Write the listing out again exactly as it stands, with no images.

################

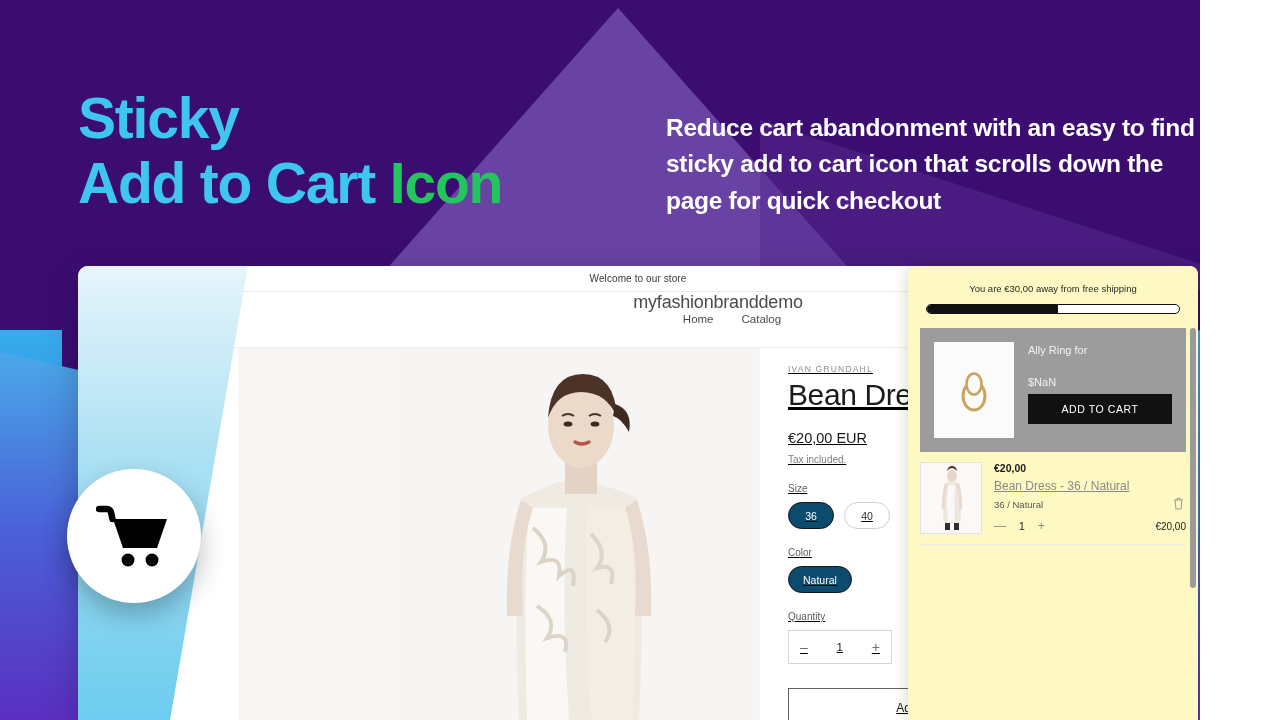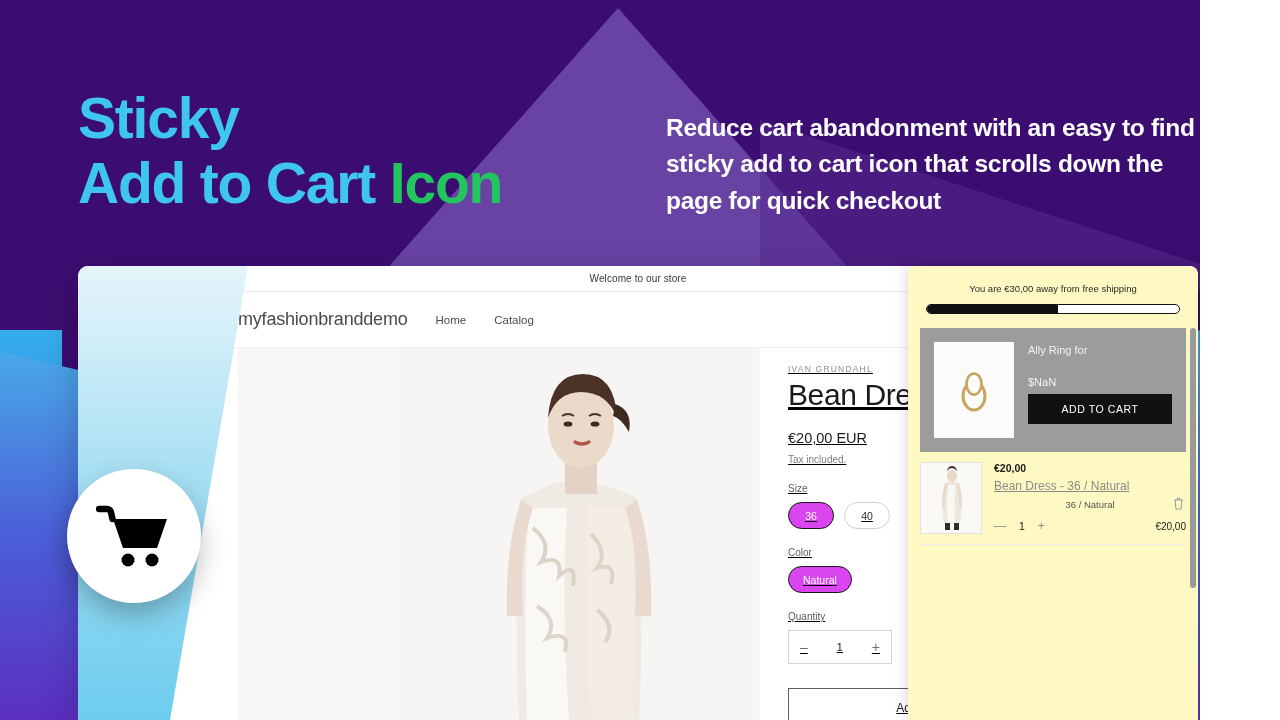--- a/index.html
+++ b/index.html
@@ -81,7 +81,7 @@
   }
   .store-header {
     height: 56px; border-bottom: 1px solid #EFEFEF;
-    display: flex; align-items: center; padding-left: 160px;
+    display: flex; align-items: center; padding-left: 160px; flex-direction: column;
   }
   .logo { font-size: 18px; color: #4B4B4B; letter-spacing: -.2px; }
   .nav { display: flex; gap: 28px; margin-left: 28px; }

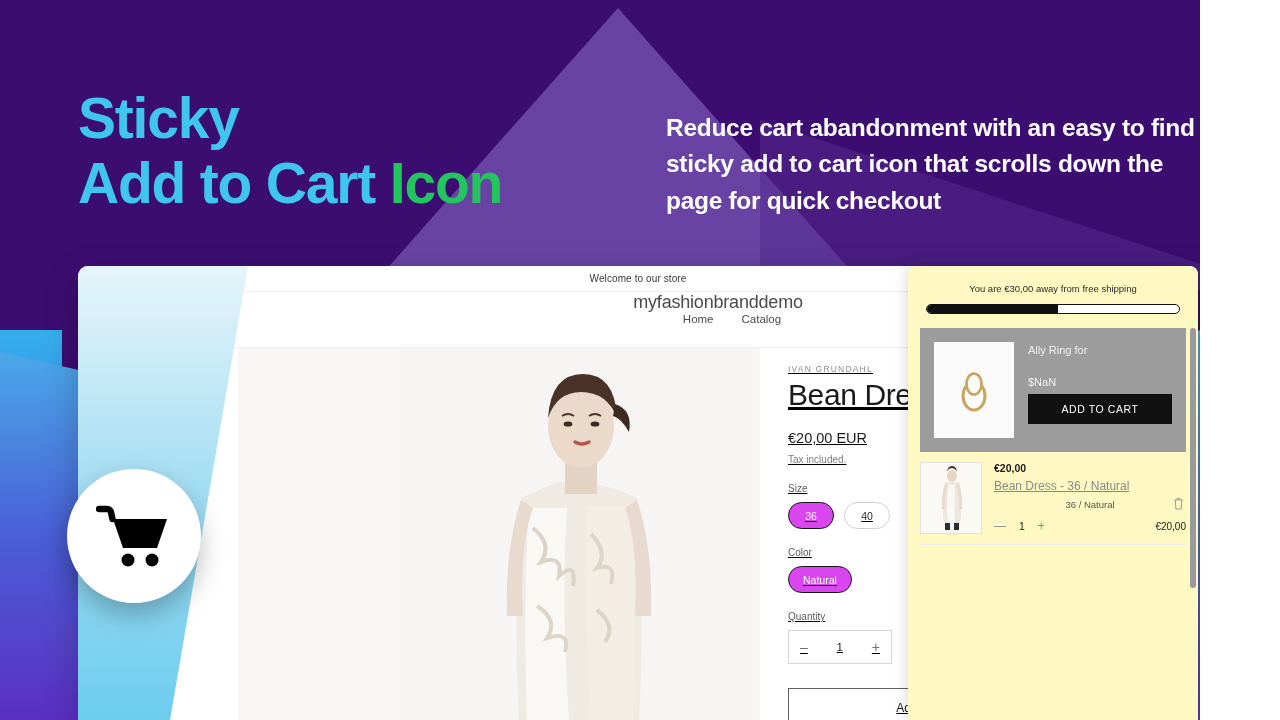--- a/index.html
+++ b/index.html
@@ -200,7 +200,7 @@
     font-size: 12px; color: #8A8A8A; margin-top: 5px;
     text-decoration: underline; display: block;
   }
-  .li-variant { font-size: 9.5px; color: #555; margin-top: 6px; text-align: center; }
+  .li-variant { font-size: 9.5px; color: #555; margin-top: 6px; }
   .li-trash { position: absolute; right: 2px; top: 34px; }
   .li-bottom {
     display: flex; align-items: center; justify-content: space-between;

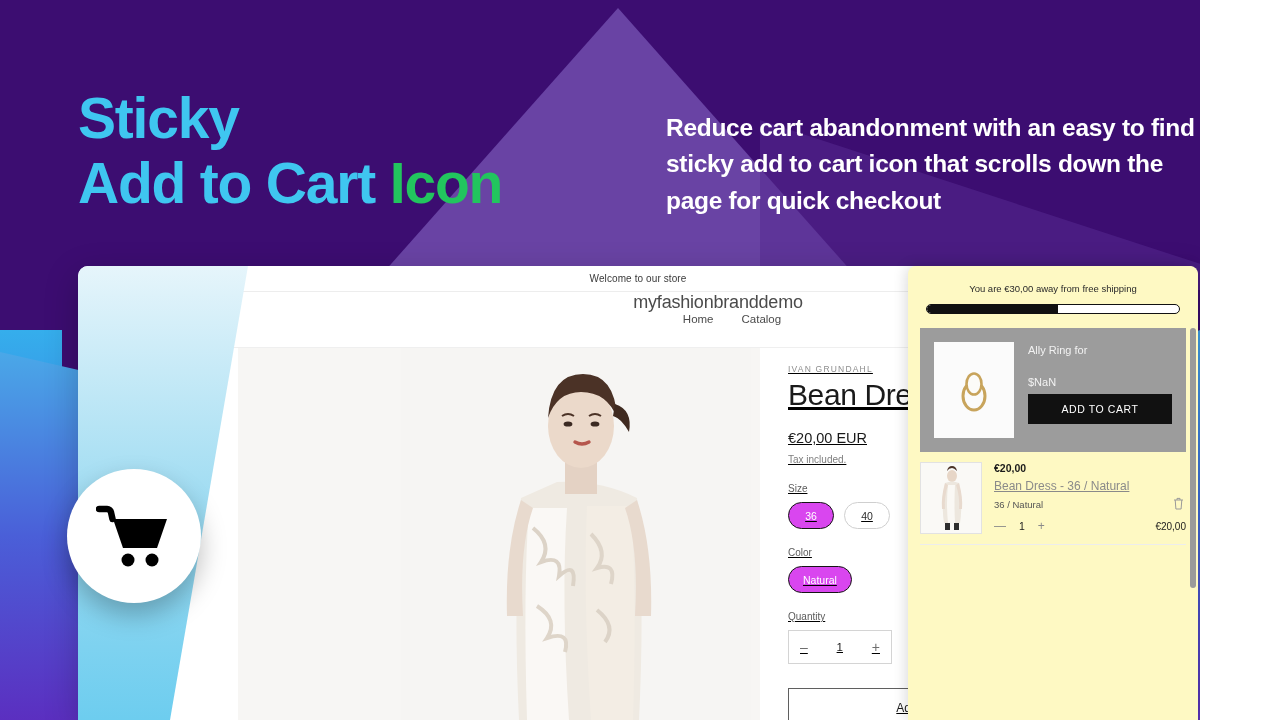--- a/index.html
+++ b/index.html
@@ -116,7 +116,7 @@
     display: flex; align-items: center; justify-content: center;
     font-size: 10.5px; color: #2B2B2B; background: #fff;
   }
-  .swatch.sel { background: #d946ef; border-color: #151515; color: #fff; }
+  .swatch.sel { background: #0c4a6e; border-color: #151515; color: #fff; }
   .qty-box {
     margin-top: 8px; width: 104px; height: 34px;
     border: 1px solid #D4D4D4;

################

__RESPONSE TO THIS EXERCISE__:
--- a/index.html
+++ b/index.html
@@ -81,7 +81,7 @@
   }
   .store-header {
     height: 56px; border-bottom: 1px solid #EFEFEF;
-    display: flex; align-items: center; padding-left: 160px;
+    display: flex; align-items: center; padding-left: 160px; flex-direction: column;
   }
   .logo { font-size: 18px; color: #4B4B4B; letter-spacing: -.2px; }
   .nav { display: flex; gap: 28px; margin-left: 28px; }

--- a/index.html
+++ b/index.html
@@ -200,7 +200,7 @@
     font-size: 12px; color: #8A8A8A; margin-top: 5px;
     text-decoration: underline; display: block;
   }
-  .li-variant { font-size: 9.5px; color: #555; margin-top: 6px; text-align: center; }
+  .li-variant { font-size: 9.5px; color: #555; margin-top: 6px; }
   .li-trash { position: absolute; right: 2px; top: 34px; }
   .li-bottom {
     display: flex; align-items: center; justify-content: space-between;

--- a/index.html
+++ b/index.html
@@ -116,7 +116,7 @@
     display: flex; align-items: center; justify-content: center;
     font-size: 10.5px; color: #2B2B2B; background: #fff;
   }
-  .swatch.sel { background: #d946ef; border-color: #151515; color: #fff; }
+  .swatch.sel { background: #0c4a6e; border-color: #151515; color: #fff; }
   .qty-box {
     margin-top: 8px; width: 104px; height: 34px;
     border: 1px solid #D4D4D4;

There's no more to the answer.